Professor James Petras:

  • Obama supported Mubarak since he (Obama) entered office, and only when it was absolutely clear there were millions of people in the street, the military was divided, there was absolutely no future for Mubarak, Washington then began to leverage Mubarak into a departure which would retain the entire economic, police and military apparatus intact.
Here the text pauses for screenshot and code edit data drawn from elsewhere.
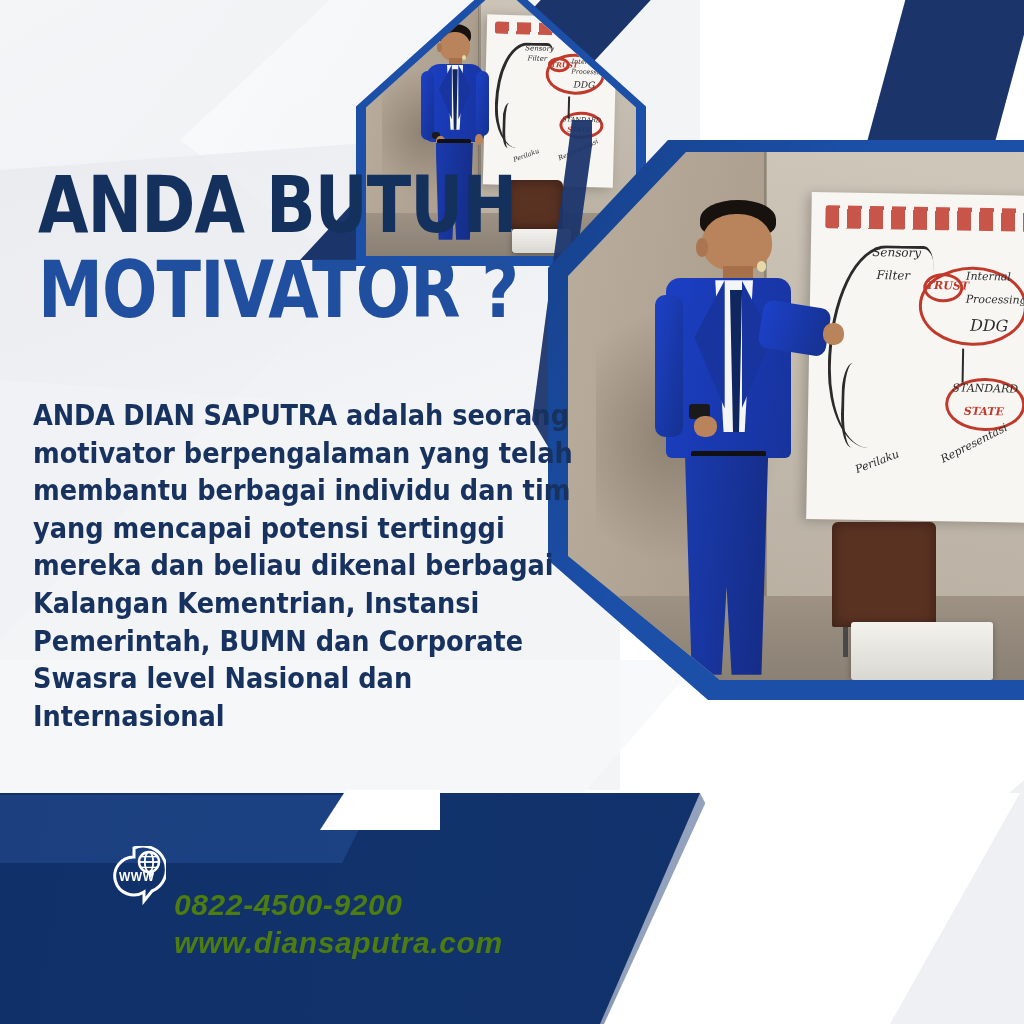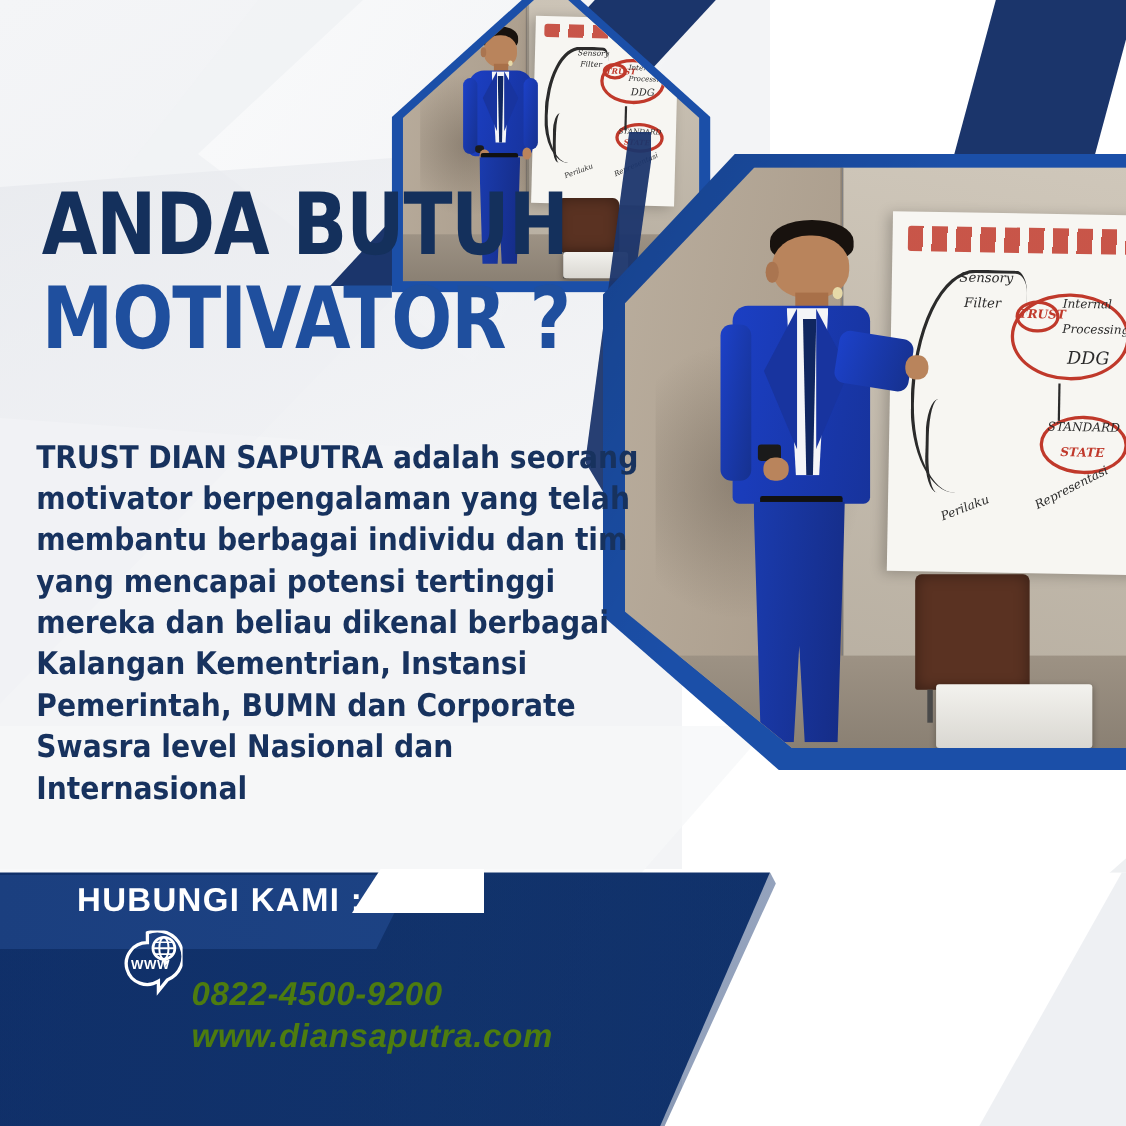--- a/index.html
+++ b/index.html
@@ -379,7 +379,7 @@
     <span class="l2">MOTIVATOR ?</span>
   </div>
 
-  <p class="body-copy"><b>TRUST DIAN SAPUTRA</b><span> adalah seorang motivator berpengalaman yang telah membantu berbagai individu dan tim yang mencapai potensi tertinggi mereka dan beliau dikenal berbagai Kalangan Kementrian, Instansi Pemerintah, BUMN dan Corporate Swasra level Nasional dan Internasional</span></p>
+  <p class="body-copy"><b>ANDA DIAN SAPUTRA</b><span> adalah seorang motivator berpengalaman yang telah membantu berbagai individu dan tim yang mencapai potensi tertinggi mereka dan beliau dikenal berbagai Kalangan Kementrian, Instansi Pemerintah, BUMN dan Corporate Swasra level Nasional dan Internasional</span></p>
 
   <div class="band-base"></div>
   <div class="band-base2"></div>

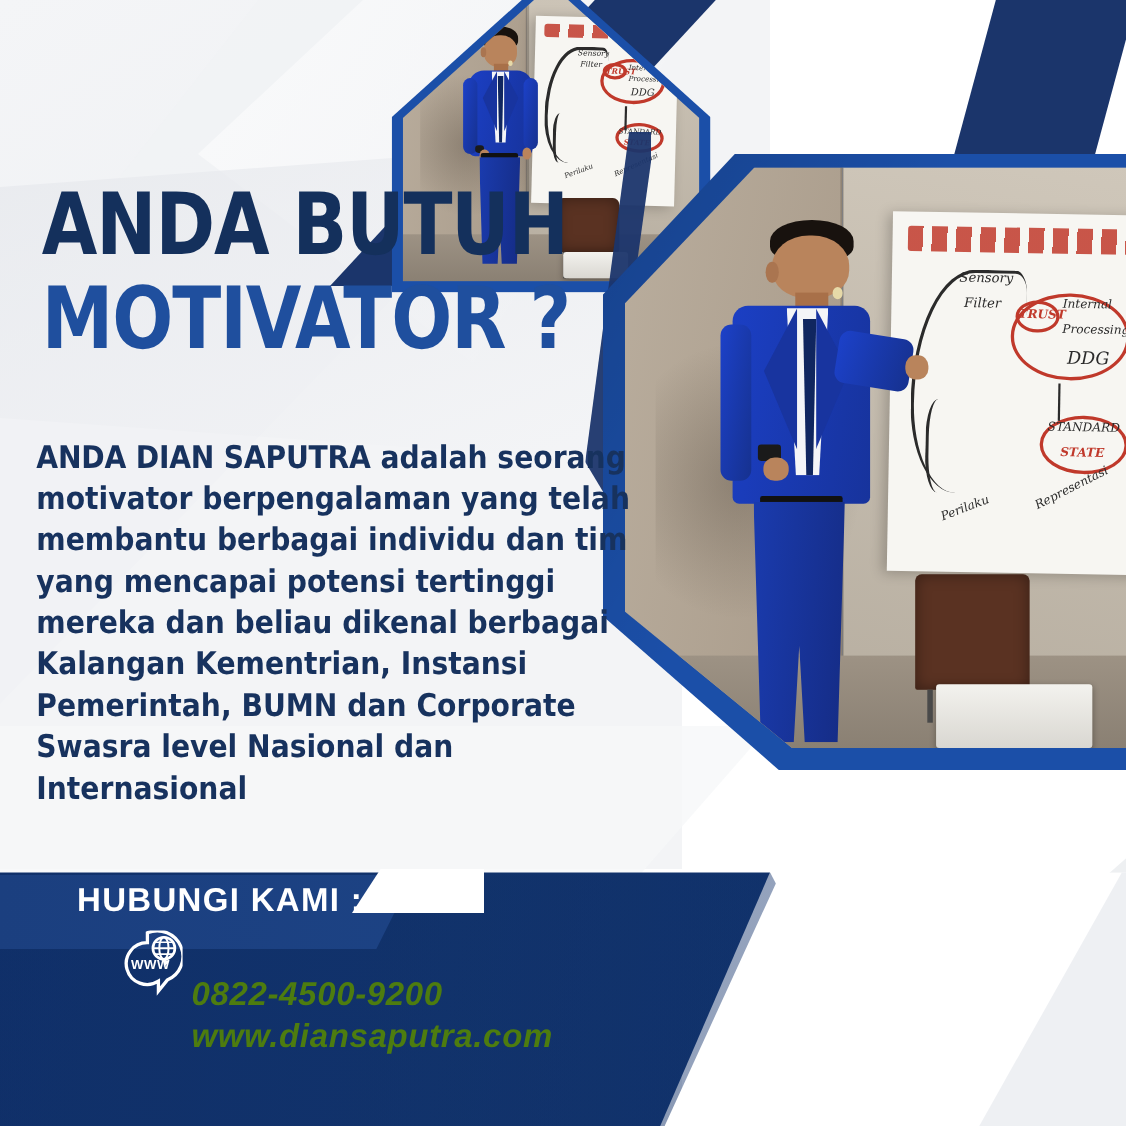--- a/index.html
+++ b/index.html
@@ -388,7 +388,6 @@
   <div class="band-wedge-white"></div>
   <div class="band-wedge-grey"></div>
 
-  <div class="contact-title">HUBUNGI KAMI :</div>
 
   <div class="www-icon">
     <svg viewBox="0 0 62 62" width="62" height="62" aria-hidden="true">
  • Essentially, sacrifice the dictator to save the neo-liberal, pro-Israeli state.
  • The Egyptian economy has been part of a pillage, the US has been giving Egypt, 2 billion a year for decades. This is bribe money so that Egypt will continue collaborating with Israel in keeping the Palestinians under Israeli control.
  • Participating in the blockade of Gaza. That’s part of the economy. The other part is that Mubarack family and cronies have essentially run the economy into the ground.
  • Egypt draws its income from the Suez Canal, tourism, visiting the pyramids, on a minor scale, agriculture and textiles. But there are enormous disparities in wealth, the per capita of about 40 percent of Egyptians is 2 dollars per day.
  • Egypt has a handful of billionaires all organized around the regime.
  • It’s a big country with great potential but it was run into the ground by this corrupt family dictatorship.
  • The picture now is the ousting of Mubarak has not amounted to substantial change in the governing class.  Essentially, the military took over and kept many of the Mubarak personalities in position of power. The minister of the interior is still there, the generals are still there.  They’ve been arresting and disappearing some of the pro-democracy people.
  • The struggles in Egypt haven’t ended.  The Washington Post and the New York Times keep talking as if the democracy process has reached its culmination.
  • The surveys show that a vast amount of Egyptians want to renegotiate the arrangement the Egyptians had with the Israelis.
  • This is a hot potato because the military wants to continue to get the hand outs from the US.
  • The Egyptian military is trying to make a deal with the Muslim brotherhood, especially the elder statesmen.
  • There is an attempt here to substitute elections for social changes and economic improvements.
  • The business men who’ve been so accustomed to having everything their way are calling on the military to clamp down. To arrest the strikers. There’s been a proliferation of strikers in the hotel industry, manufacturing, public employees.
  • We don’t read about those unless you go into some of the Egyptian newspapers.
  • The Obama Administration and the Europeans are going to pump in 2 billion dollars on condition that these social reforms are not carried out. That there isn’t any effort to redistribute income. Washington is jumping in at this moment with taxpayer’s money to try to head off any real democratization that effects the great majority of the people.
  • You have an opposition that’s divided, you still have the old patronage apparatus of Mubarak. Mubarak had a program of hand outs, never any substantial changes in people’s condition.
  • On Libya: This is a war on Libya with the United States and Europe, there’s no question about it.
  • The issue here is that Libya has enormous oil and gas wells.  We are trying to control Africa through our military operations, while the Chinese are in there making massive investments, establishing economic presence which far surpasses what Washington can imagine.
  • This costs the tax payers billions. We don’t get anything back. This isn’t an investment into a coal mine, or diamond mine where you would get returns.

Guest – James Petras, author and former Professor of Sociology at Binghamton University, New York.